━━ Entries supplied

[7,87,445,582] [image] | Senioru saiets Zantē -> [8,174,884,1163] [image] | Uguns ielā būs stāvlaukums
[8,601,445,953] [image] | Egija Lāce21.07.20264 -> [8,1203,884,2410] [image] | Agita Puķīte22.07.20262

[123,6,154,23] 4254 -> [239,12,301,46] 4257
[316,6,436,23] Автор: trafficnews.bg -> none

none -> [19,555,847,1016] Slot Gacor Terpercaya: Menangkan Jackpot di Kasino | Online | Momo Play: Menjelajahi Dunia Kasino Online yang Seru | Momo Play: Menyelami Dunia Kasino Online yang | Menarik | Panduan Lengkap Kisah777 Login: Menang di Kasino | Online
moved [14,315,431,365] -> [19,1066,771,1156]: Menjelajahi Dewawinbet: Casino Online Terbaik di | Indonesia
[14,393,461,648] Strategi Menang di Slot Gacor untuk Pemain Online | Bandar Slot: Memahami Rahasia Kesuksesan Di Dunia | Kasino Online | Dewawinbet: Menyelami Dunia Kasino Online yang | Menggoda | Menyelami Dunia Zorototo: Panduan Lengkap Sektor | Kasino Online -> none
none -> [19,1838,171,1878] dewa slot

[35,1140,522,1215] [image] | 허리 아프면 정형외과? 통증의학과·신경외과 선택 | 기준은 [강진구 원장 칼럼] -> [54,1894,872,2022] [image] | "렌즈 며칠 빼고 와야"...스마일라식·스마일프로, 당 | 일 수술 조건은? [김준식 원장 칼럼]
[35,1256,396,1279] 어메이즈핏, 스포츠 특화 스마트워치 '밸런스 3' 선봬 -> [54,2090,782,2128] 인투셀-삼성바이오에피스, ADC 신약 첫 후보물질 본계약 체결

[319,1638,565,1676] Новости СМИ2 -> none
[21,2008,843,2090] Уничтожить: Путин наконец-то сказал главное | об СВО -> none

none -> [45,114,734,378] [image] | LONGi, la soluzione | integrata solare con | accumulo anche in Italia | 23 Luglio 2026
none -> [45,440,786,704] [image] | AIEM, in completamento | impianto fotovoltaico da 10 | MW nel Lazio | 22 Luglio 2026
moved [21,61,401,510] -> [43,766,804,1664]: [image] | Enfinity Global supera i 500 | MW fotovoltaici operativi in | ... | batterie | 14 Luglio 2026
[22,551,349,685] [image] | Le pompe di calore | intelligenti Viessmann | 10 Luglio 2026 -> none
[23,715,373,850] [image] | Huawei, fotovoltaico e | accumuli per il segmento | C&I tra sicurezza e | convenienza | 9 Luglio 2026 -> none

━━━━

Exercise:
Filter the entries above down to the lines that hold the word "moved", and copy those lines.

Task solution:
moved [14,315,431,365] -> [19,1066,771,1156]: Menjelajahi Dewawinbet: Casino Online Terbaik di | Indonesia
moved [21,61,401,510] -> [43,766,804,1664]: [image] | Enfinity Global supera i 500 | MW fotovoltaici operativi in | ... | batterie | 14 Luglio 2026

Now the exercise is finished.